Providing Cryptocurrency to Friends, Family, and Business Associates with Email

PayPal provided an innovative way for consumers to send money across accounts with the use of just an email address. No wallet numbers were needed, and the user did not even need to have an account with PayPal at all. Instead, the website would just encourage the user to sign up. There is no reason that this cannot be applied to cryptocurrency, considering the advancements of this technology so far.

Right now, when someone wants to send funds to a wallet, the ID is a lengthy line of different numbers and letters. Plus, the receiver already has to be a part of that particular platform, and they need to be asked to get their address to send anything. Plus, there is nothing to identify the recipient after. The process really is not user-friendly, even though so much of the crypto industry is.

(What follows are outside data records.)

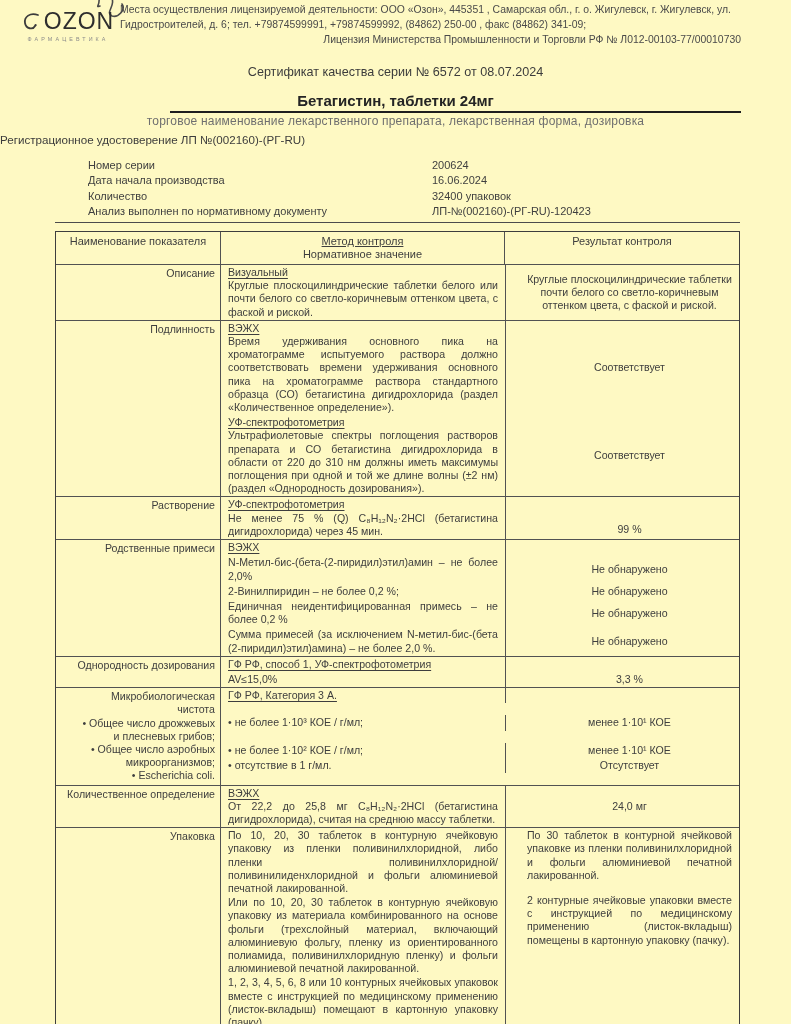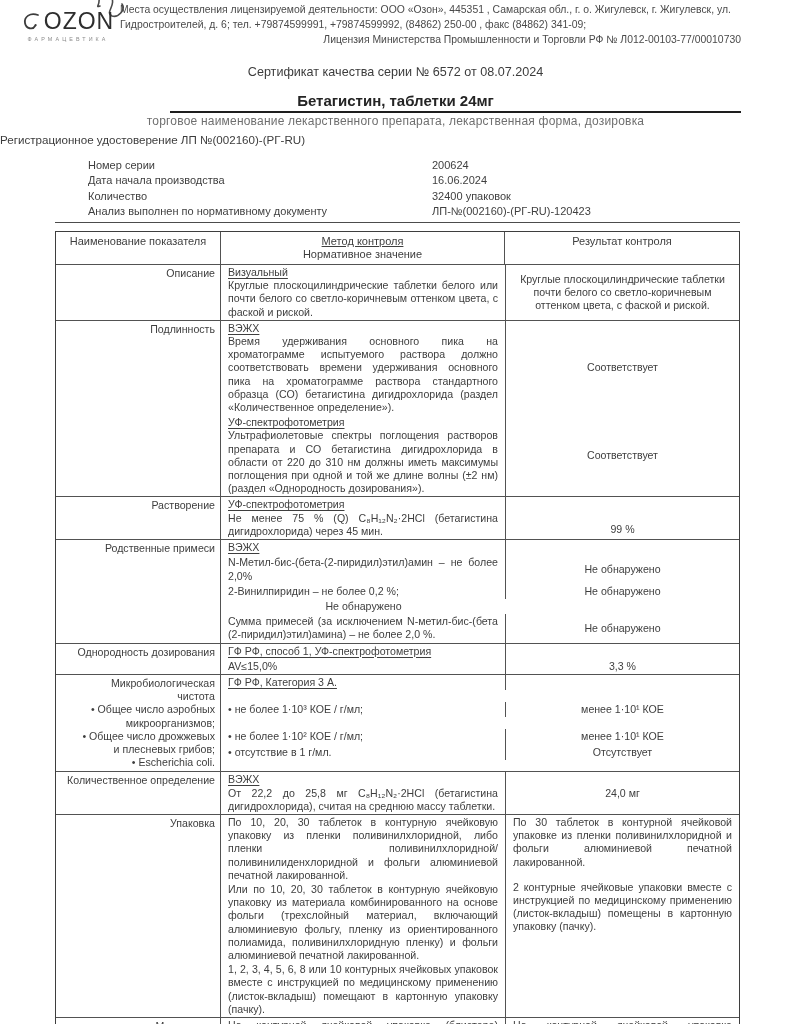--- a/index.html
+++ b/index.html
@@ -5,7 +5,7 @@
   html,body{margin:0;padding:0;background:#e8e8e8;}
   .page{
     position:relative;width:791px;height:1024px;margin:0 auto;
-    background:#ffffff;overflow:hidden;
+    background:#fef9c3;overflow:hidden;
     font-family:"Liberation Sans","DejaVu Sans",sans-serif;
     color:#3f3f3f;
   }

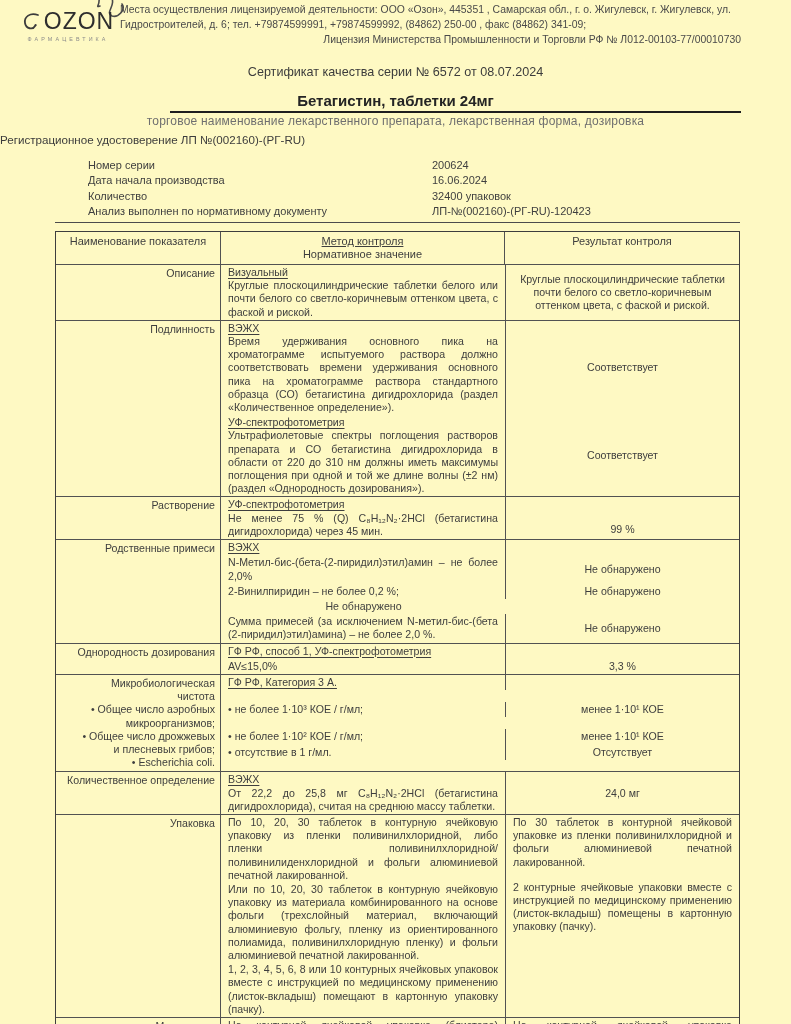--- a/index.html
+++ b/index.html
@@ -40,7 +40,7 @@
   .t-head{display:grid;grid-template-columns:164px 285px 1fr;border-bottom:1px solid #525252;text-align:center;font-size:11px;}
   .t-head .hc{padding:3px 4px;}
   .t-head .hc.mid{border-left:1px solid #525252;border-right:1px solid #525252;}
-  .pair{display:grid;grid-template-columns:285px 1fr;}
+  .pair{display:grid;grid-template-columns:285px 1fr;gap:14px;}
   .pair.gap{margin-top:12px;}
   .m{padding:1px 7px 1px 7px;text-align:justify;border-right:1px solid #525252;}
   .m .u{text-decoration:underline;text-underline-offset:2px;text-align:left;display:block;}

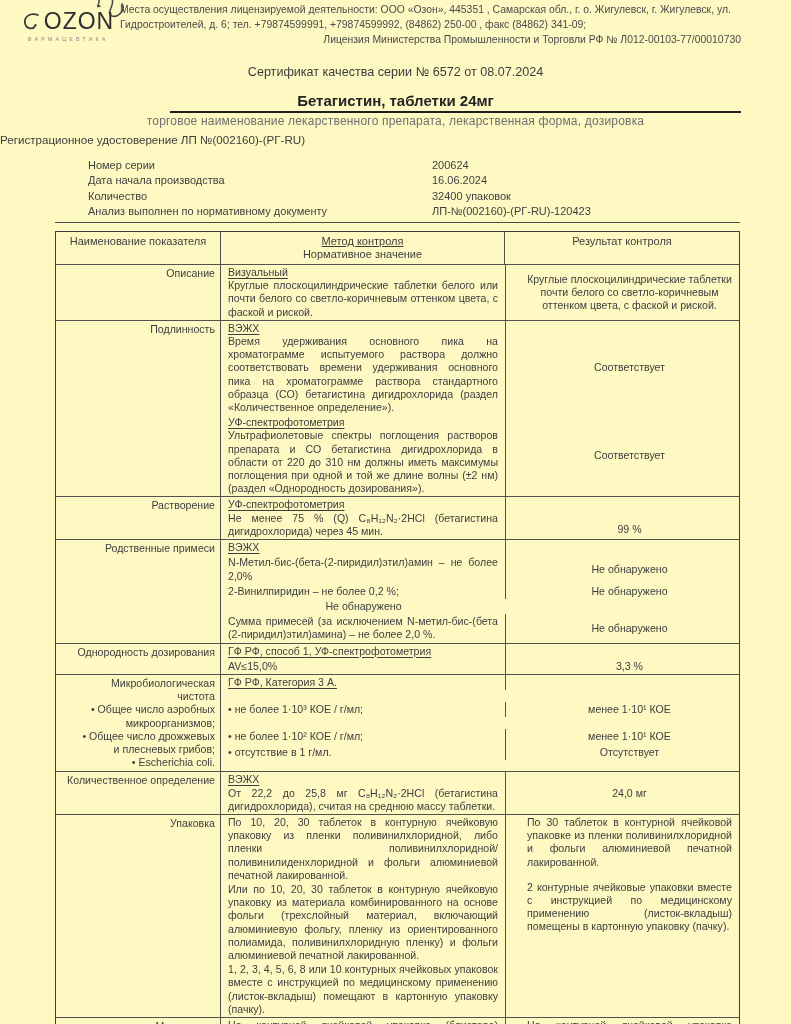--- a/index.html
+++ b/index.html
@@ -193,6 +193,9 @@
             </div>
         </div>
         <div class="pair">
+          <div class="m">
+              <p>Единичная неидентифицированная примесь – не более 0,2 %</p>
+            </div>
           <div class="r">
               <p>Не обнаружено</p>
             </div>

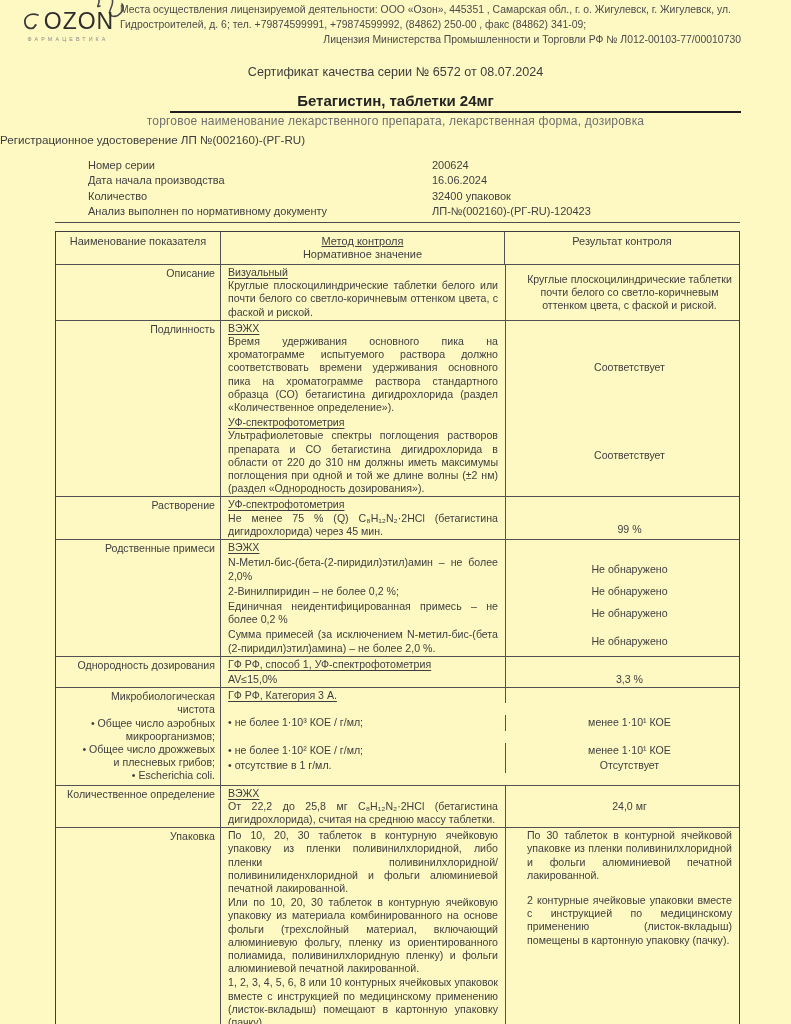--- a/index.html
+++ b/index.html
@@ -234,8 +234,8 @@
     <div class="t-row">
       <div class="name-cell bullets">
         <div>Микробиологическая чистота</div>
+        <div>•  Общее число дрожжевых и плесневых грибов;</div>
         <div>•  Общее число аэробных микроорганизмов;</div>
-        <div>•  Общее число дрожжевых и плесневых грибов;</div>
         <div>•  Escherichia coli.</div>
       </div>
       <div class="row-body">

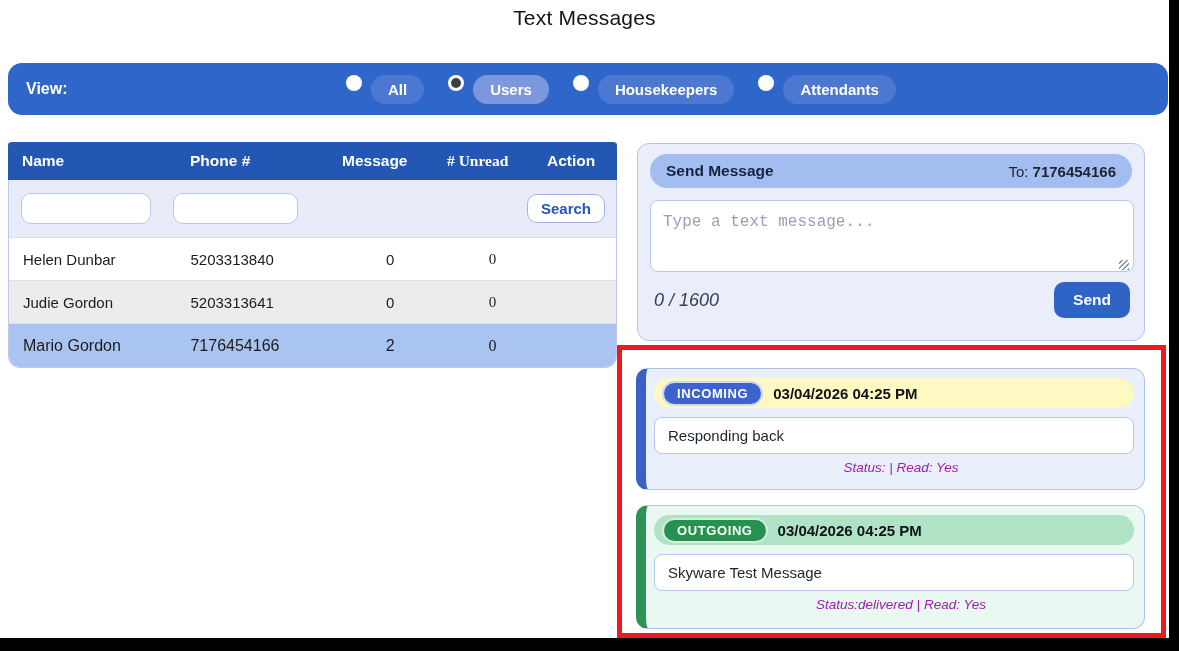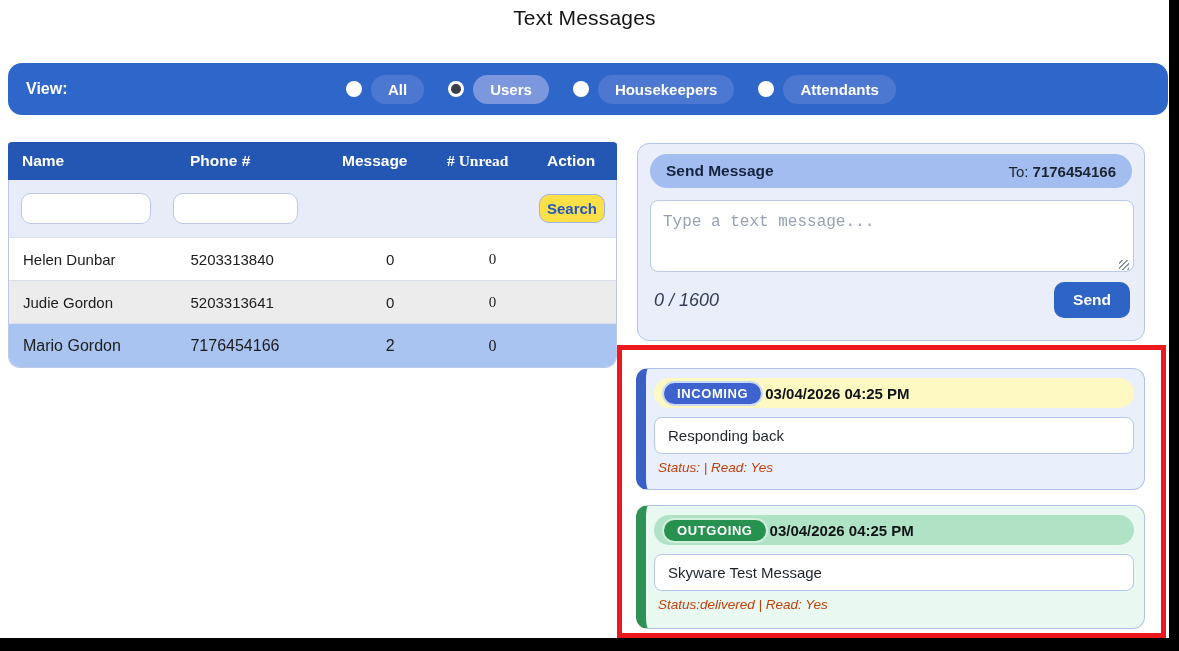--- a/index.html
+++ b/index.html
@@ -20,7 +20,7 @@
               background:#2f66ca; border-radius:14px; display:flex; align-items:center; }
   .view-label { color:#fff; font-weight:bold; font-size:16px; margin-left:18px; }
   .radio-group { position:absolute; left:338px; display:flex; align-items:center; gap:24px; }
-  .radio-item { display:flex; align-items:center; gap:9px; cursor:pointer; }
+  .radio-item { display:flex; align-items:flex-start; gap:9px; cursor:pointer; }
   .radio { width:16px; height:16px; border-radius:50%; background:#fff; position:relative; }
   .radio.checked::after { content:""; position:absolute; left:3px; top:3px; width:10px; height:10px;
                           border-radius:50%; background:#3a4049; }

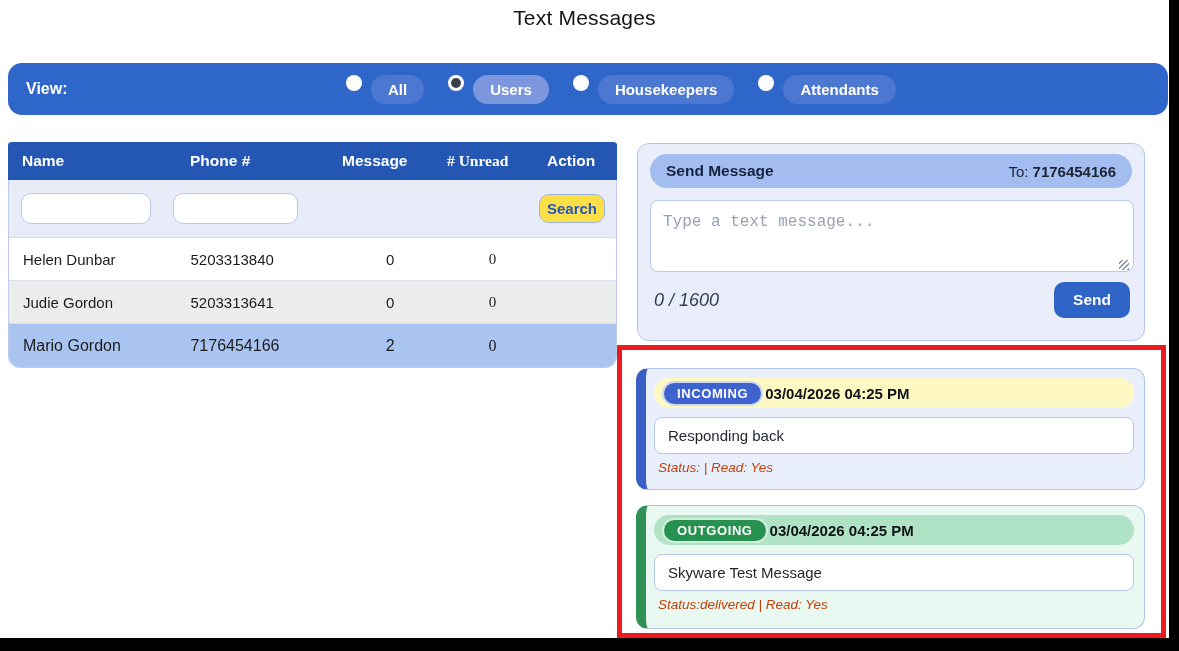--- a/index.html
+++ b/index.html
@@ -48,8 +48,8 @@
   .filter-input { width:130px; height:31px; border:1px solid #bcc7e6; border-radius:10px;
                   background:#fff; margin-left:12px; padding:0 10px; font-size:14px; outline:none; }
   .filter-input.phone { width:125px; margin-left:22px; }
-  .search-btn { background:#fde047; color:#2456c0; font-weight:bold; font-size:15px;
-                border:1px solid #9fb4e0; border-radius:10px; padding:5px 7px; cursor:pointer; }
+  .search-btn { background:#ffffff; color:#2456c0; font-weight:bold; font-size:15px;
+                border:1px solid #9fb4e0; border-radius:10px; padding:5px 13px; cursor:pointer; }
 
   
   .send-panel { position:absolute; left:637px; top:143px; width:508px; height:198px;

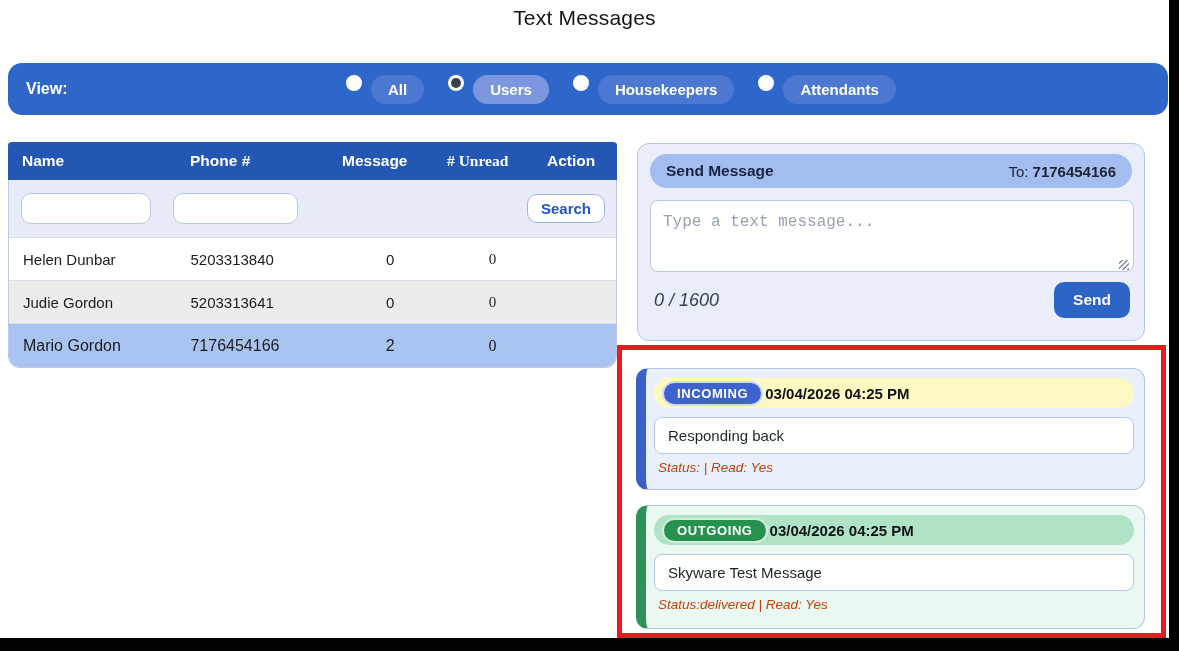--- a/index.html
+++ b/index.html
@@ -87,7 +87,7 @@
                letter-spacing:0.6px; padding:3px 13px; margin-left:8px; }
   .incoming .dir-badge { background:#3e63cf; border:2px solid #ccd9f4; }
   .outgoing .dir-badge { background:#27914f; border:2px solid #d2eedd; }
-  .msg-date { font-weight:bold; font-size:15px; color:#101418; margin-left:2px; }
+  .msg-date { font-weight:bold; font-size:15px; color:#101418; margin-left:10px; }
   .msg-bubble { margin:9px 10px 0 8px; background:#fff; border:1px solid #b7c6ec; border-radius:8px;
                 padding:9px 13px; font-size:15px; color:#1d242c; }
   .msg-status { margin:6px 0 0 12px; font-style:italic; font-size:13.5px; color:#c2410c; }

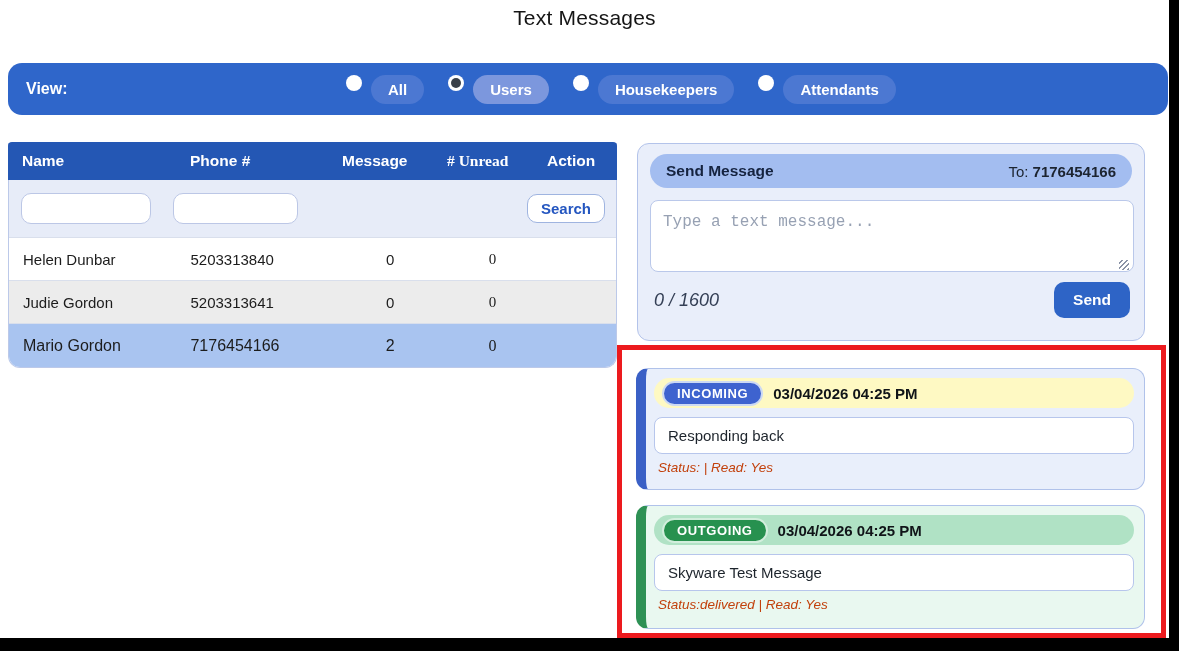--- a/index.html
+++ b/index.html
@@ -90,7 +90,7 @@
   .msg-date { font-weight:bold; font-size:15px; color:#101418; margin-left:10px; }
   .msg-bubble { margin:9px 10px 0 8px; background:#fff; border:1px solid #b7c6ec; border-radius:8px;
                 padding:9px 13px; font-size:15px; color:#1d242c; }
-  .msg-status { margin:6px 0 0 12px; font-style:italic; font-size:13.5px; color:#c2410c; }
+  .msg-status { margin:6px 0 0 12px; font-style:italic; font-size:13.5px; color:#a21caf;text-align:center; }
 </style>
 </head>
 <body>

The Byteball wallet (v. 2.0) aims to make the process of trading between wallets just as easy as with PayPal payments, but better. Any user can send Bytes to an email address, regardless of whether the user has an account yet. When the recipient receives the email to notify them of the payment, they can add the money to their current wallet. If they do not have one, a simple installation of the app makes it easy to receive the payment.

The sender just needs to share through the typical “Share” function on a smartphone, essentially sending the tokens through text. That is why this coin is called the “textcoin.” When the user receives a code, they are giving a similar code to that of a regular transaction, except that it has dashes instead of spaces to maintain clarity easily.

The only real risk that appears to be happening with this process is the fact that there is a risk that the user could have an unsecured connection at any time when they make the transaction. For this reason, this type of application should really just be used for smaller amounts, providing a lessened risk. They can also use it in end-to-end chats, like in the Signal, WhatsApp, and iMessage apps.

In the event that the user makes some kind of mistake with the transaction, there is no risk of loss. Instead, the sender can reclaim the money they sent, because the wallet ID is saved within the user’s wallet.

No money is held by a middleman, which is the main concern with PayPal. Instead, everything is sent between peers to maintain the integrity and support of crypto.